Our first stop of the day was Nishiki market – known as the kitchen of Kyoto. It’s a smaller version of the Tsukiji market in Tokyo and we had a wander through it as it was right next to the hotel.
M was captivated by the perfect strawberries on offer and we later purchased quite a few punnets at slightly cheaper prices in Osaka. I do have to say that fruit in Japan is expensive, but it tastes so much better than anything I’ve ever eaten in Australia.
I, on the other hand, was captivated by the very fine dried squid offerings:
First on our sight-seeing list was Nijojo castle – former residence of the Tokugawa shogun. It’s famous for its intentionally squeaky ‘nightingale’ floor that was created so ninja assassins couldn’t sneak into the castle.
The day started out sunny and foolishly thinking it would stay that way, I didn’t bother to take an umbrella:
While we were walking around the gardens the heavens opened up and so we took refuge in a tea house that was serving green tea and sweets in a simplified version of the tea ceremony.

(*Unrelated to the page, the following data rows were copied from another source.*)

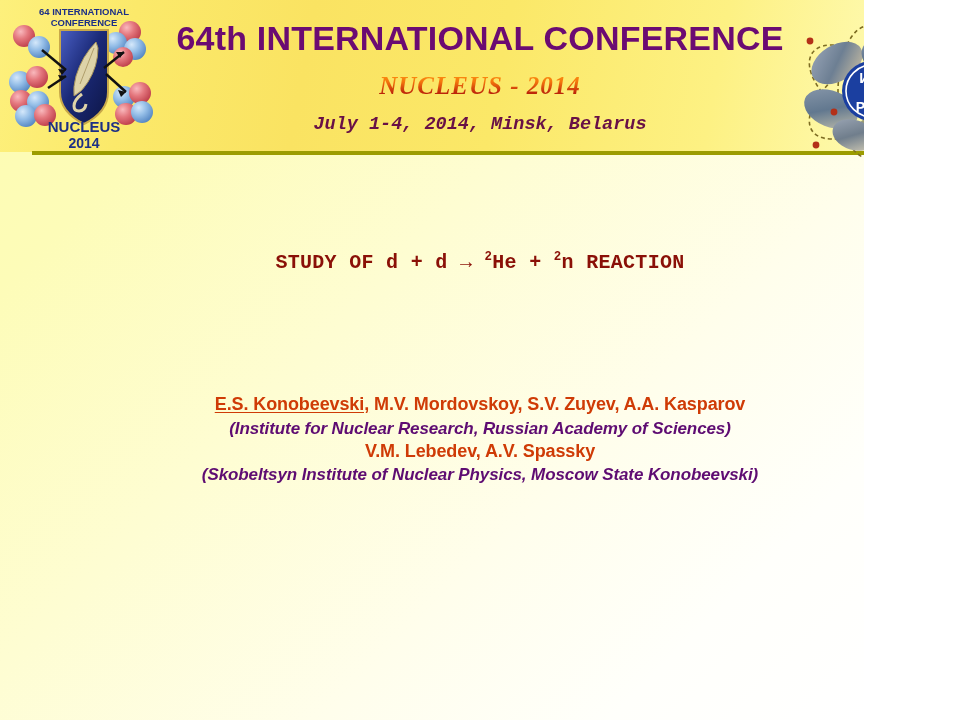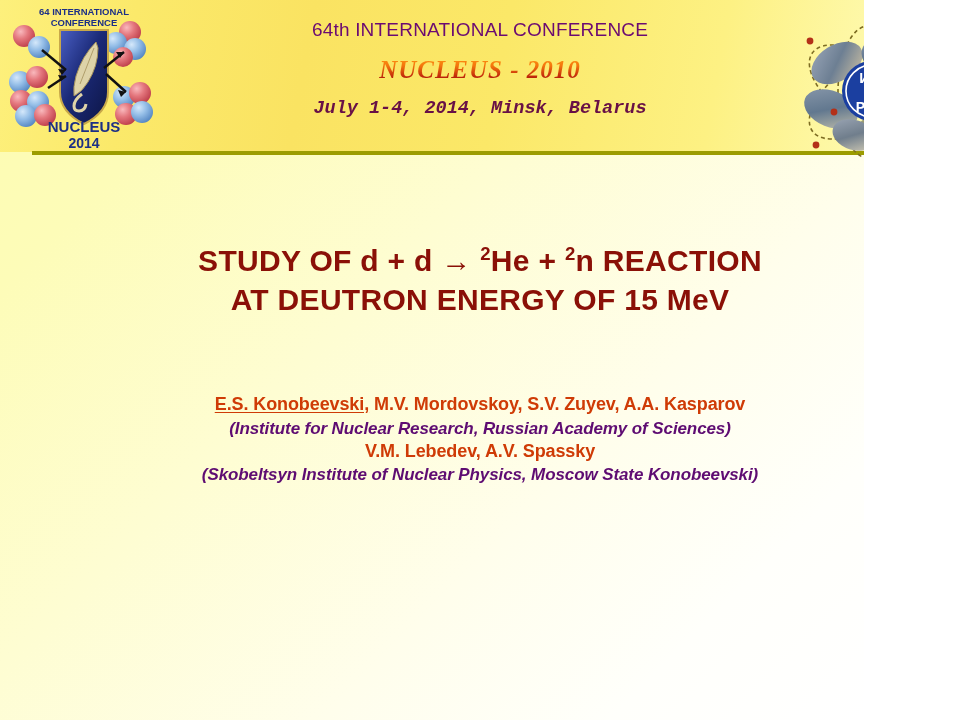"64th INTERNATIONAL CONFERENCE" #conf-line { font-size: 19px -> 34px; font-weight: normal -> bold }
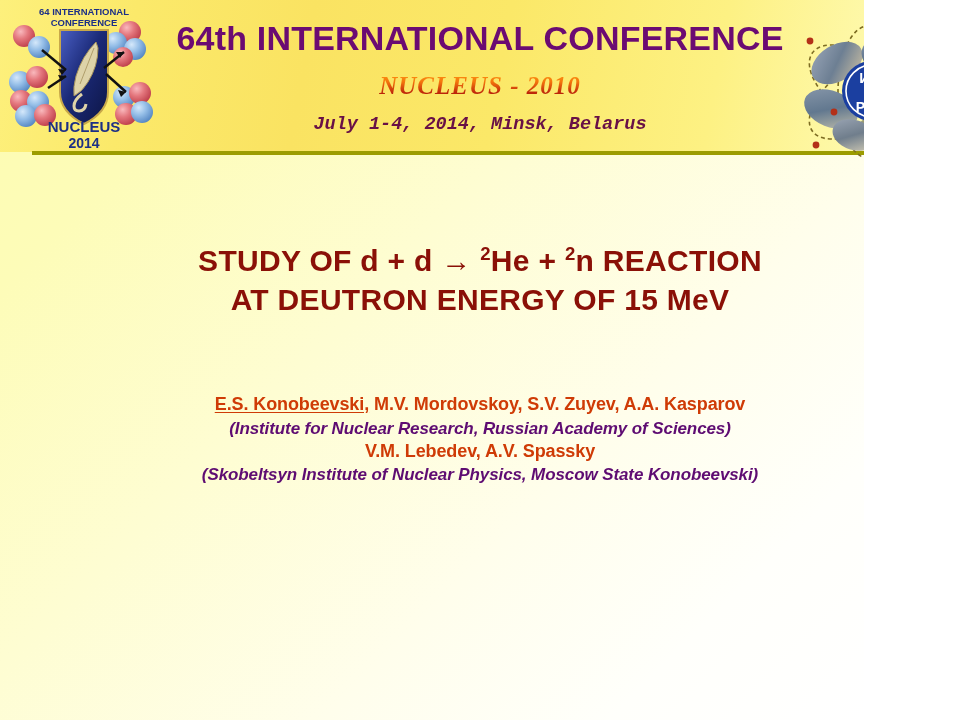"NUCLEUS - 2010" div { text: 2010 -> 2014 }
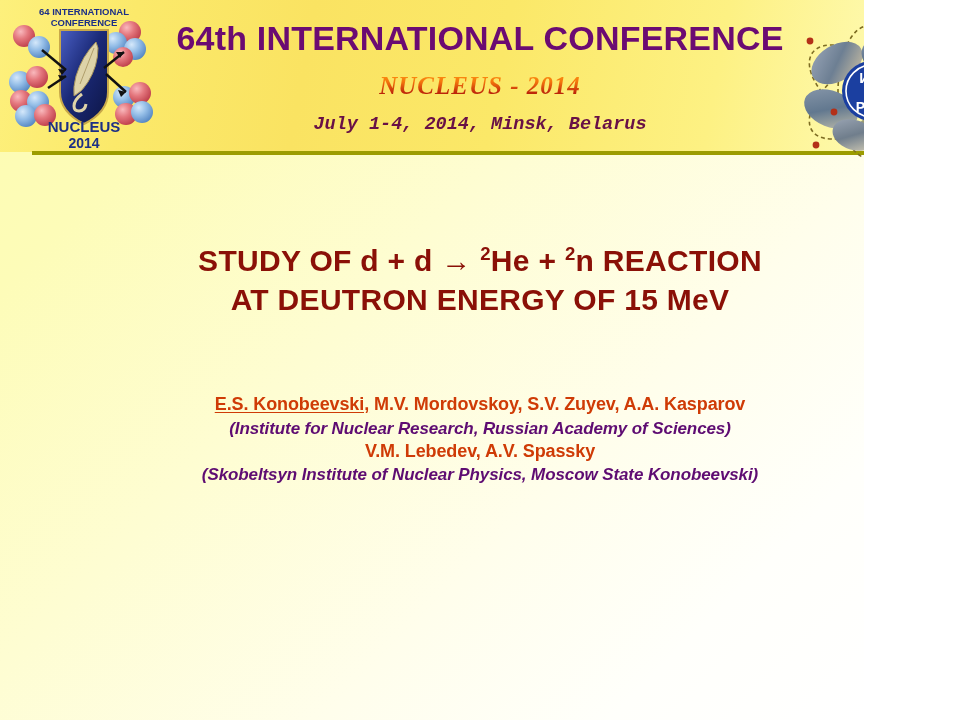"STUDY OF d + d" #main-title { font-family: Liberation Sans, sans-serif -> Liberation Mono, monospace; font-size: 30px -> 20px; top: 241px -> 250px }
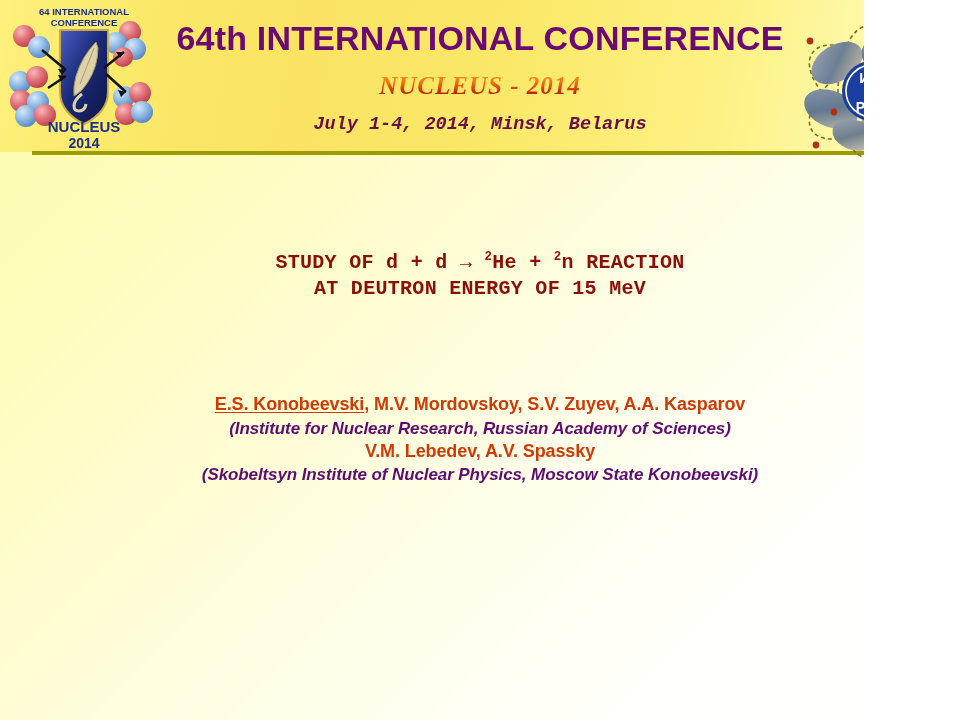"AT DEUTRON ENERGY OF 15" div.tline { html: <div>AT DEUTRON ENERGY OF 15 MeV</div> -> none }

Once we’d handed over our 700 yen, they supplied us with umbrellas and lead the way to the tea house:
After the tea, I need to go to the loo and found a public toilet that actually had toilet paper in it… and lots of buttons and signs…
On the way out of the gardens I also managed to snag some hot mitarashi dango at the stalls they had set up for the cherry blossom festival:
Then we hopped on a bus and went up into the hills of Kyoto to visit the Golden Temple (Kinkakuji). You’re not sure what you’re in for when you arrive at the entrance and wind your way through the mossy forest:
The map hints at what is to come, but the dedicated man sweeping the rain water out of the gutter is a little distracting:
Then you round another corner and see the vending machines and all is right with the world according to Japan:
After the golden temple, we stopped at a nearby restaurant for an ‘obanzai‘ buffet for $20 per person. Obanzai are traditional, home-style dishes of Kyoto and even amongst Japanese people, they are popular as it’s difficult to get that sort of simple, old-style food.
M amused me once again by sticking with tempura and all things fried:
After fuelling up, we were ready to hit our last sight-seeing spot of the day, the rock garden of Ryoanji temple:
It’s the rock garden that started all those desktop zen sand gardens that you buy from K-mart and the reject shop and it’s designed so you can’t fit all the rocks into one camera shot (well, it’s actually designed so you can’t see all the rocks at once, but hey we live in a digital camera world…)
Just to the right of the rock garden is the very famous zen water feature that says, “I learn only to be contented”:
On the way back to the hotel I saw a stall on the side of the road selling cream-filled, chocolate-chip, plain and walnut melon bread, so of course I had to buy the walnut melon bread:
After our long day, M was feeling a bit worse for wear so we stayed in. I went out to the convenience store around the corner and got some supplies of canned coffee, more bread and instant noodles:
While M snoozed, I went down to the lobby to have a bath in the hot spring.